@edgellm/core
v0.1.0
Published
Core runtime for edge-first LLM tool calling
Maintainers
Readme
@edgellm/core
The intelligent runtime manager for hybrid AI inference in the browser.
This package handles the complex logic of orchestrating LLMs: choosing the best available runtime (WebGPU vs WASM vs API), managing downloads, executing tool calls, and enabling seamless hot-mapping.
Features
- 🧠 Hybrid Inference Engine: Starts instantly with a cloud API, then silently hot-swaps to a local model (WebLLM/Transformers.js) once downloaded.
- 🛠 Universal Tool Calling: Write tools once using standard schemas, and run them on any backend. Handles JSON/XML format differences automatically.
- 🔄 Smart Fallback:
- Tier 1: WebLLM (WebGPU) - Fastest, local.
- Tier 2: Transformers.js (WASM) - CPU fallback, local.
- Tier 3: API (OpenAI/Ollama) - Universal fallback, immediate start.
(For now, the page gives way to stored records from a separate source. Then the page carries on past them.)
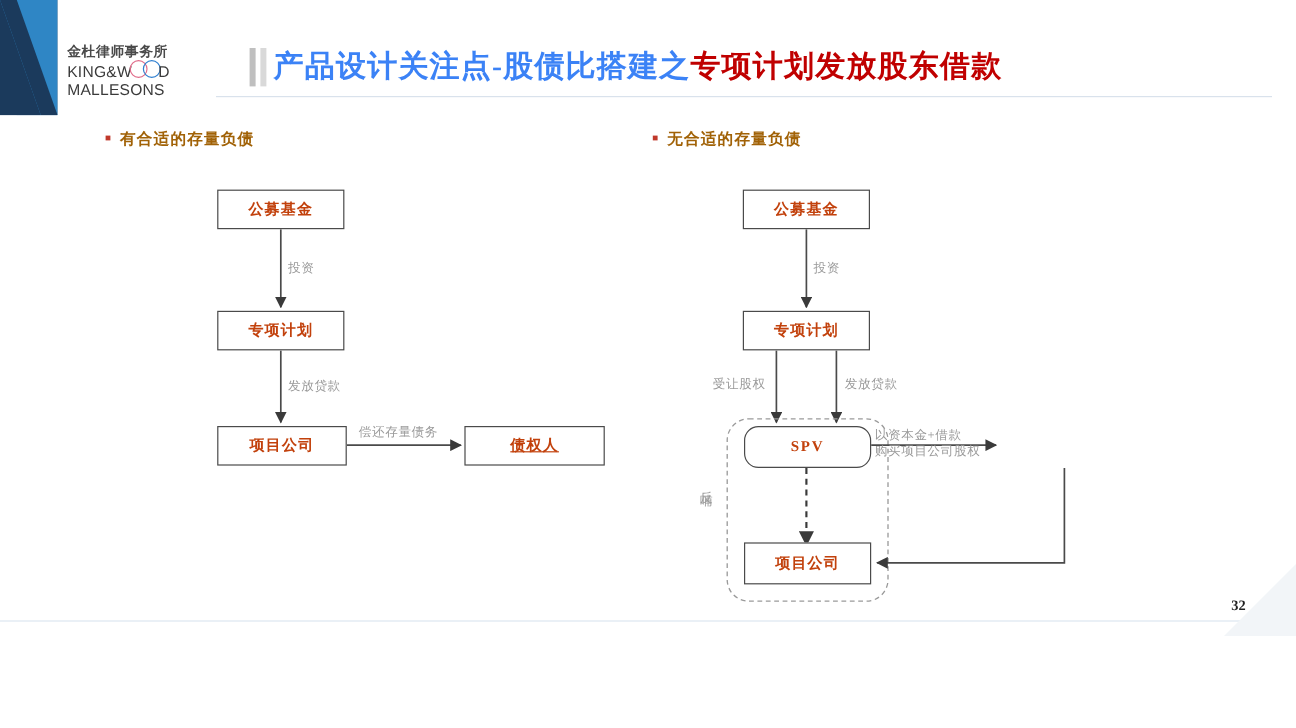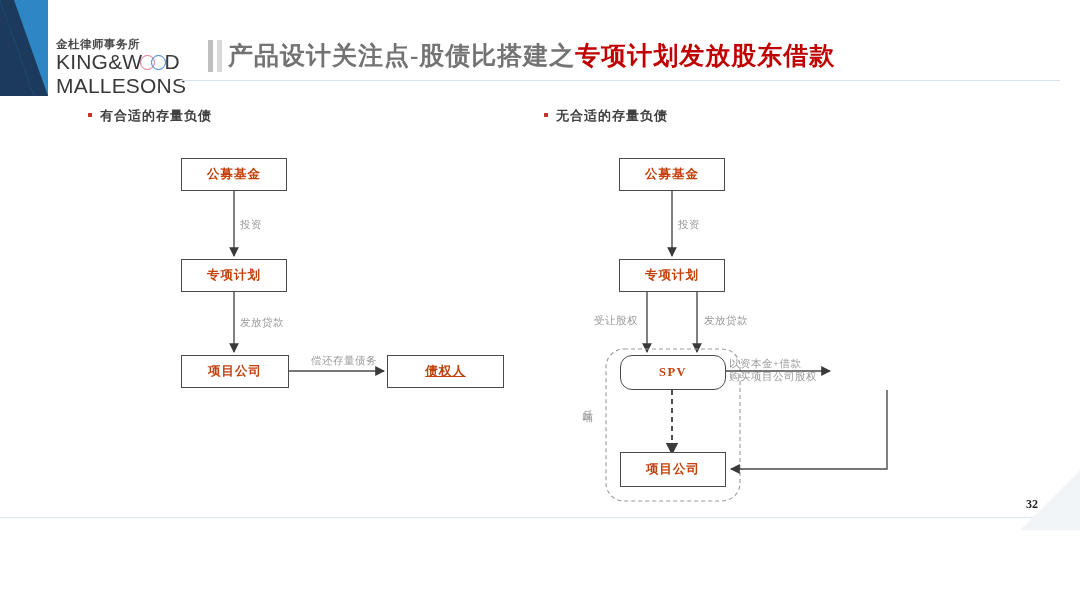--- a/index.html
+++ b/index.html
@@ -43,7 +43,7 @@
     white-space: nowrap;
   }
   .logo-en {
-    font-size: 21px;
+    font-size: 13px;
     letter-spacing: 0.2px;
     color: #3a3a3a;
     font-weight: 400;

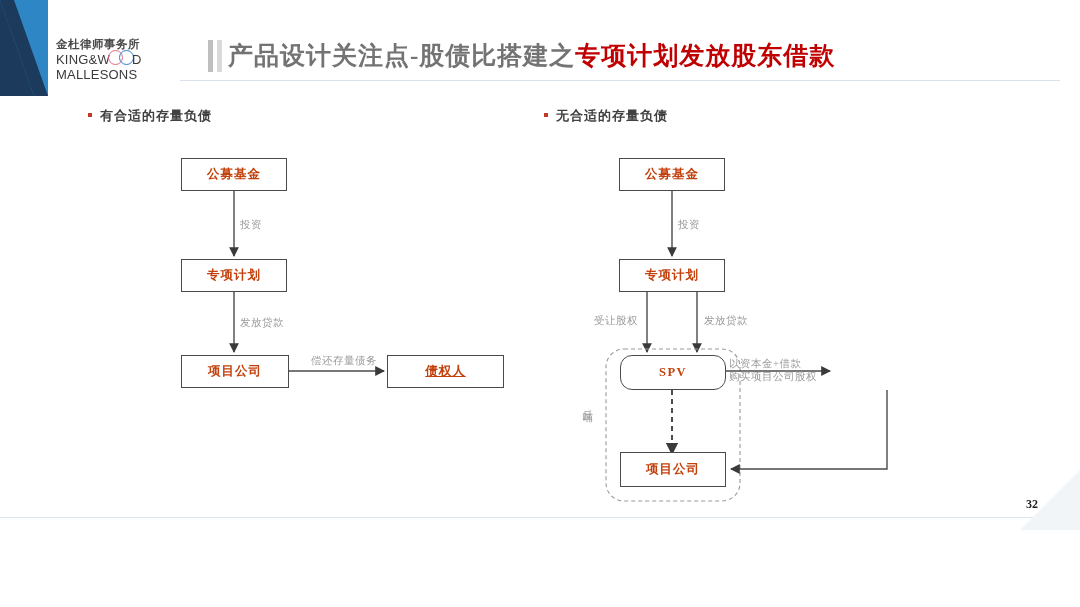--- a/index.html
+++ b/index.html
@@ -89,7 +89,7 @@
     white-space: nowrap;
     line-height: 32px;
   }
-  .t-blue { color: #737373; }
+  .t-blue { color: #3b82f6; }
   .t-red  { color: #c00000; }
 
   .title-rule {

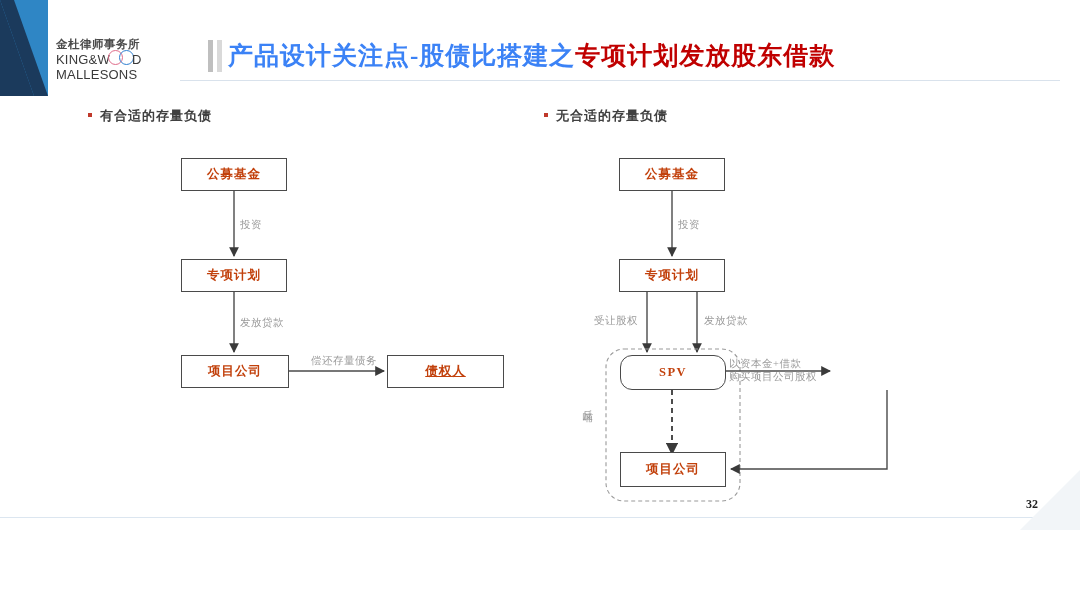--- a/index.html
+++ b/index.html
@@ -107,7 +107,7 @@
     font-family: "Liberation Serif", "DejaVu Serif", serif;
     font-size: 13px;
     font-weight: bold;
-    color: #404040;
+    color: #a16207;
     white-space: nowrap;
     letter-spacing: 1px;
   }

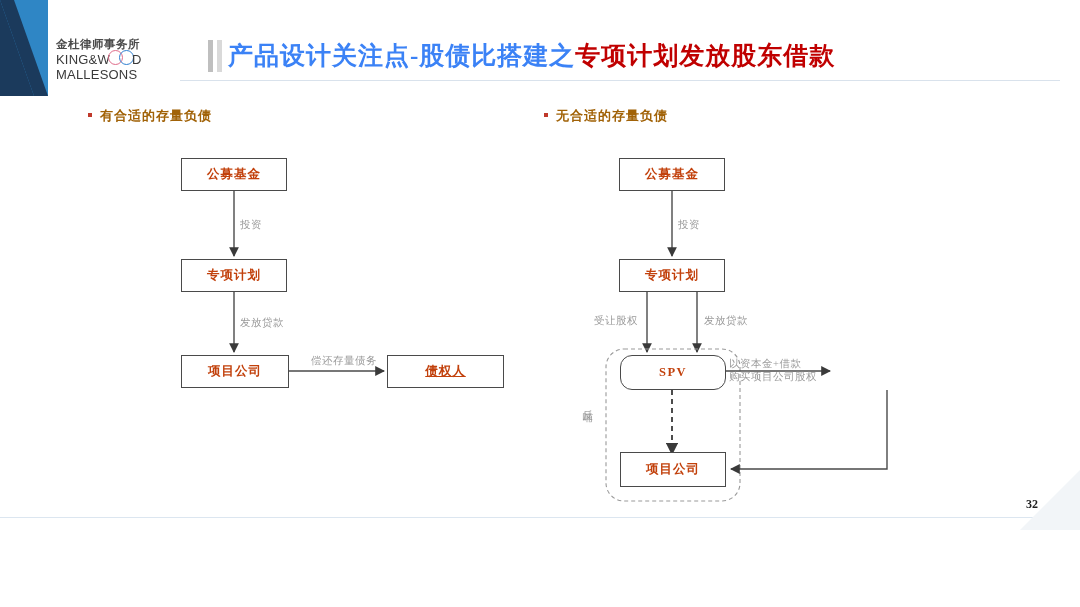--- a/index.html
+++ b/index.html
@@ -263,7 +263,7 @@
 
   <div class="edge-label" style="left:240px; top:218px;">投资</div>
   <div class="edge-label" style="left:240px; top:316px;">发放贷款</div>
-  <div class="edge-label" style="left:311px; top:354px;">偿还存量债务</div>
+  <div class="edge-label" style="left:299px; top:354px;">偿还存量债务</div>
 
   <div class="node" style="left:619px; top:158px; width:106px; height:33px;">公募基金</div>
   <div class="node" style="left:619px; top:259px; width:106px; height:33px;">专项计划</div>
- ⚡ Hot-Swap Ready: Applications remain interactive during the 1-2GB model download. The switching happens in the background without user interruption.
Installation
npm install @edgellm/coreBasic Usage
import { LLMClient } from "@edgellm/core";
// 1. Initialize the client
const client = new LLMClient();
await client.initialize({
// "auto" prioritizes: API (for speed) -> WebGPU -> WASM
preferredRuntime: "auto",
// Optional: API fallback (e.g., local Ollama bridge)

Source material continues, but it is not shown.